== Task ==
Word for word, repeat the data that follows. Do not include the pictures.

== User interface change data ==
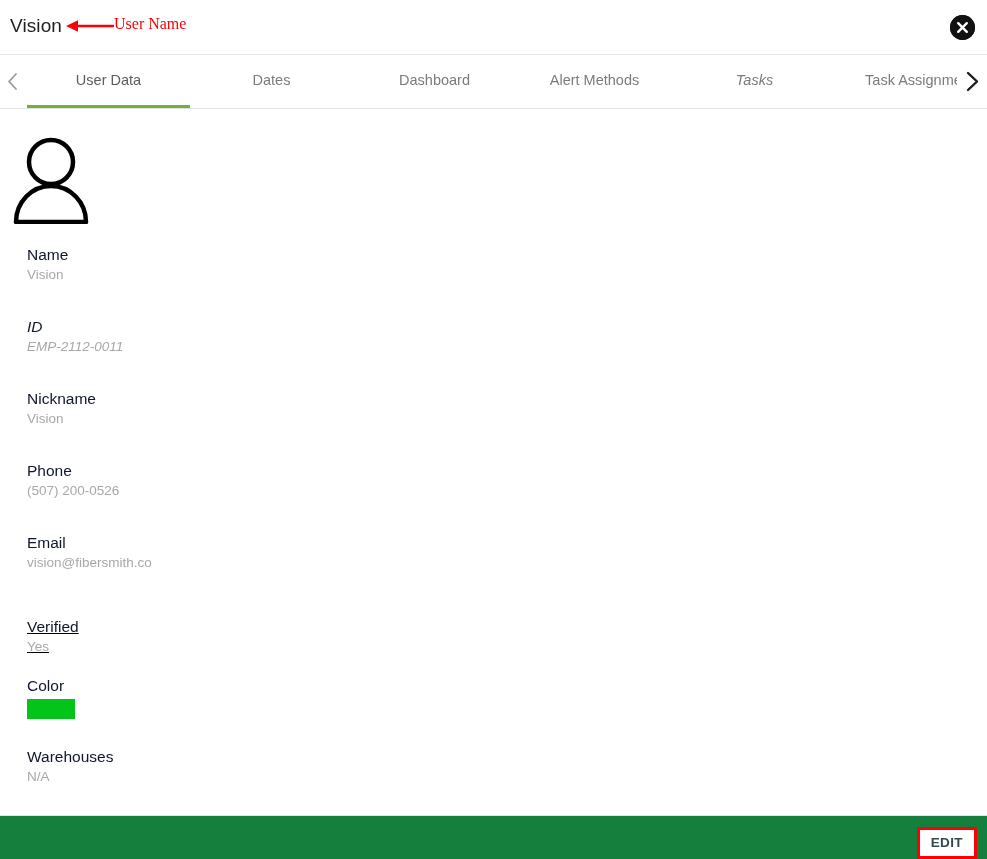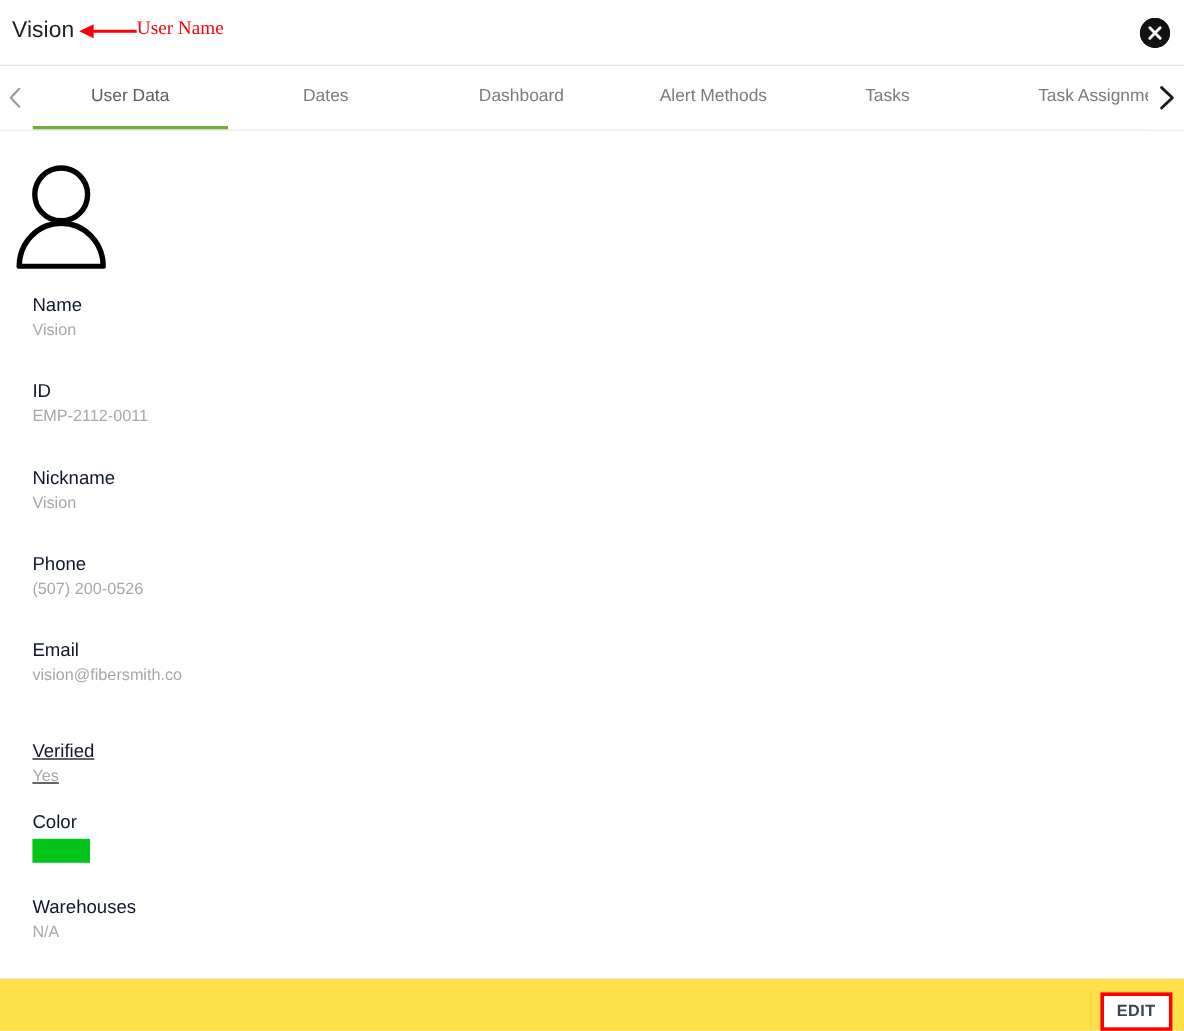--- a/index.html
+++ b/index.html
@@ -217,7 +217,7 @@
     <div class="tab active" style="left: 0px; width: 163px; border-bottom-color: rgb(111, 175, 61);">User Data</div>
     <div class="tab" style="left:326px; width:163px;">Dashboard</div>
     <div class="tab" style="left:489px; width:157px;">Alert Methods</div>
-    <div class="tab" style="left:631px; width:163px;">Tasks</div>
+    <div class="tab" style="left:646px; width:163px;font-style:italic;">Tasks</div>
     <div class="tab" style="left:809px; width:163px;">Task Assignmen</div>
   </div>
 

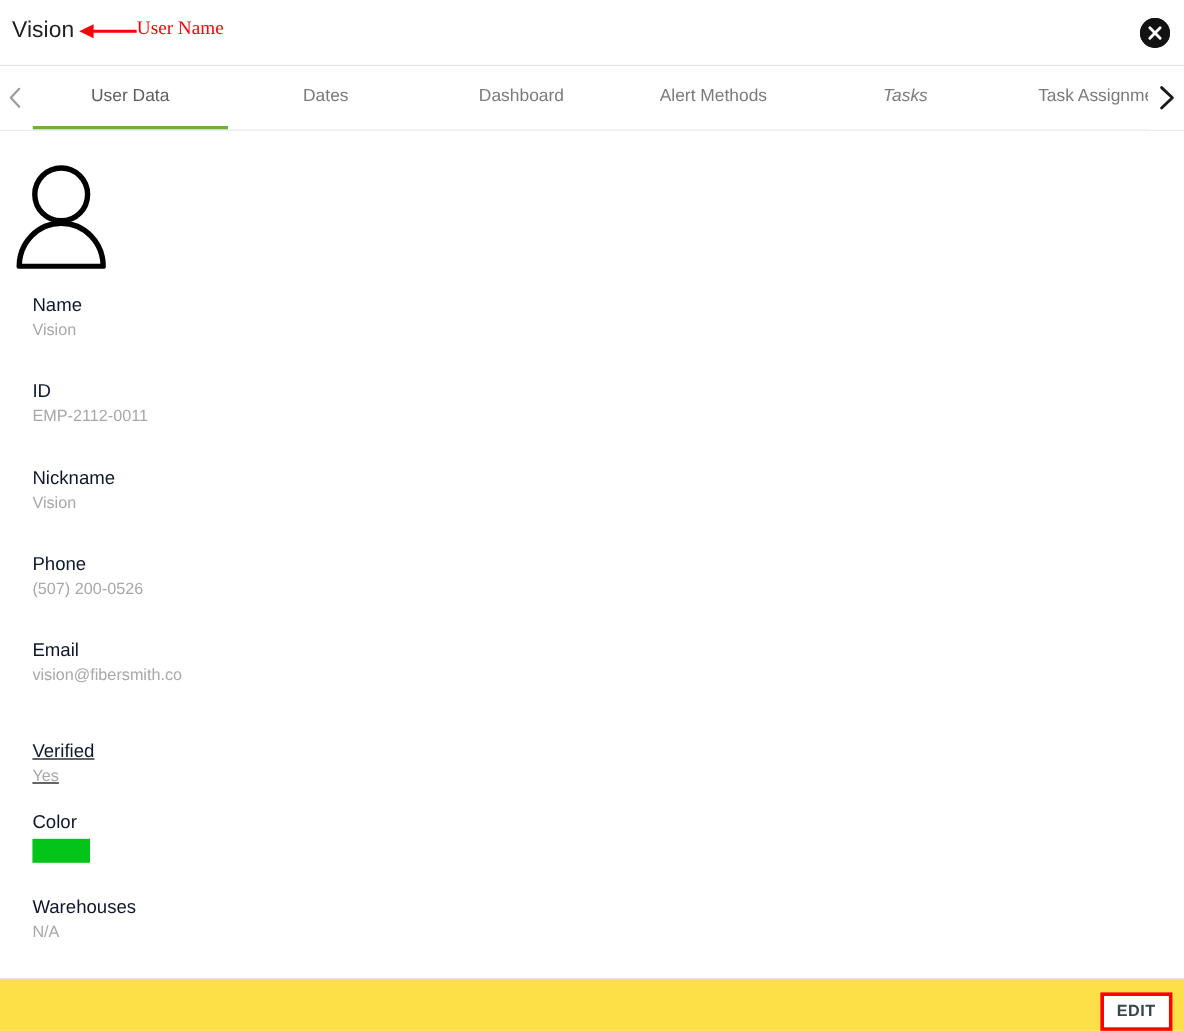--- a/index.html
+++ b/index.html
@@ -242,7 +242,7 @@
     <div class="field-value">Vision</div>
   </div>
 
-  <div class="field" style="top:208px;">
+  <div class="field" style="top:208px;font-style:italic;">
     <div class="field-label">ID</div>
     <div class="field-value">EMP-2112-0011</div>
   </div>

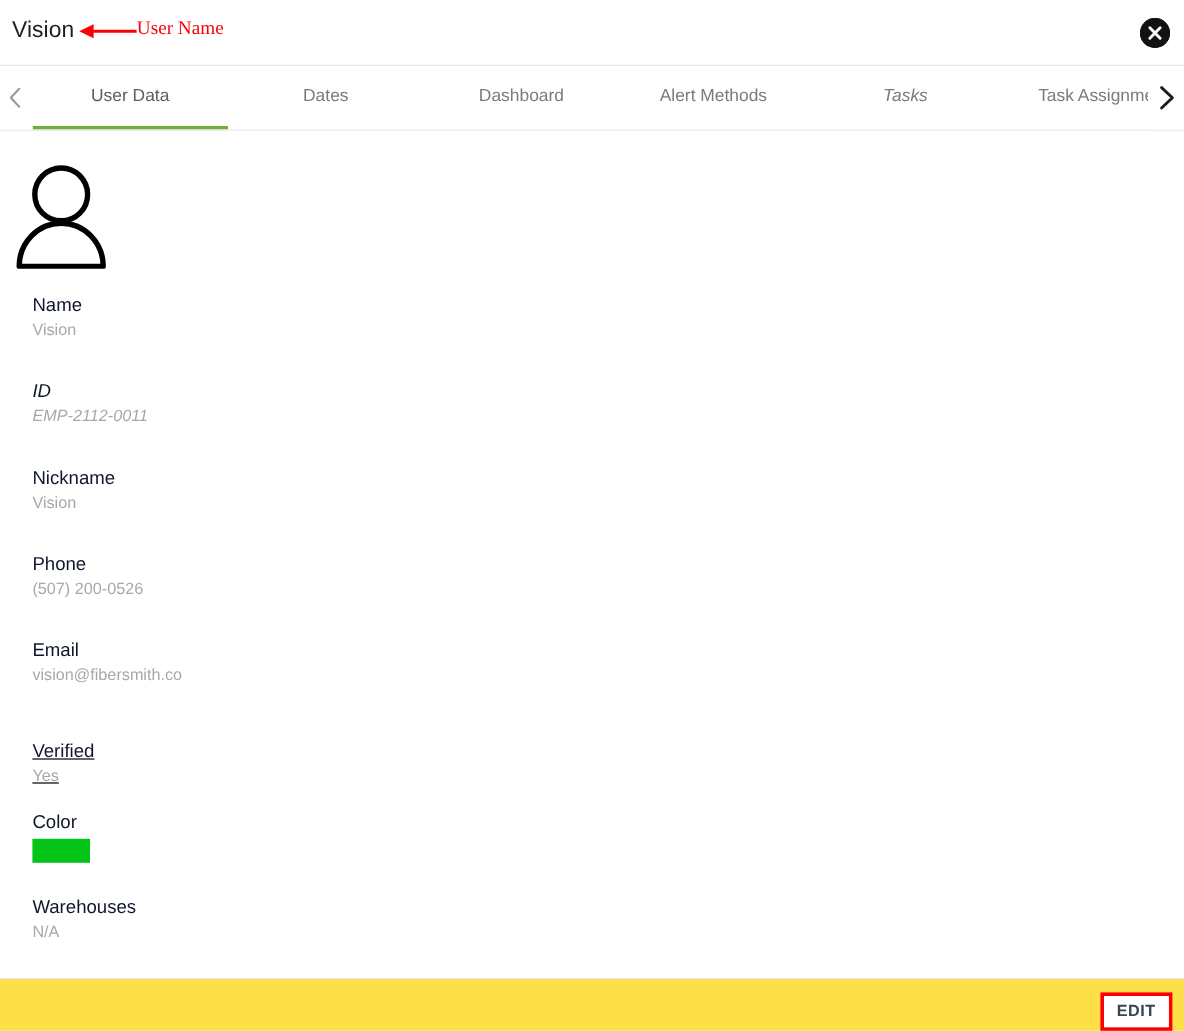--- a/index.html
+++ b/index.html
@@ -161,7 +161,7 @@
     height: 44px;
     border-top: 1px solid #e4e4e4;
     box-sizing: border-box;
-    background: #fde047;
+    background: #15803d;
   }
   .edit-wrap {
     position: absolute;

== Task answer ==
--- a/index.html
+++ b/index.html
@@ -217,7 +217,7 @@
     <div class="tab active" style="left: 0px; width: 163px; border-bottom-color: rgb(111, 175, 61);">User Data</div>
     <div class="tab" style="left:326px; width:163px;">Dashboard</div>
     <div class="tab" style="left:489px; width:157px;">Alert Methods</div>
-    <div class="tab" style="left:631px; width:163px;">Tasks</div>
+    <div class="tab" style="left:646px; width:163px;font-style:italic;">Tasks</div>
     <div class="tab" style="left:809px; width:163px;">Task Assignmen</div>
   </div>
 

--- a/index.html
+++ b/index.html
@@ -242,7 +242,7 @@
     <div class="field-value">Vision</div>
   </div>
 
-  <div class="field" style="top:208px;">
+  <div class="field" style="top:208px;font-style:italic;">
     <div class="field-label">ID</div>
     <div class="field-value">EMP-2112-0011</div>
   </div>

--- a/index.html
+++ b/index.html
@@ -161,7 +161,7 @@
     height: 44px;
     border-top: 1px solid #e4e4e4;
     box-sizing: border-box;
-    background: #fde047;
+    background: #15803d;
   }
   .edit-wrap {
     position: absolute;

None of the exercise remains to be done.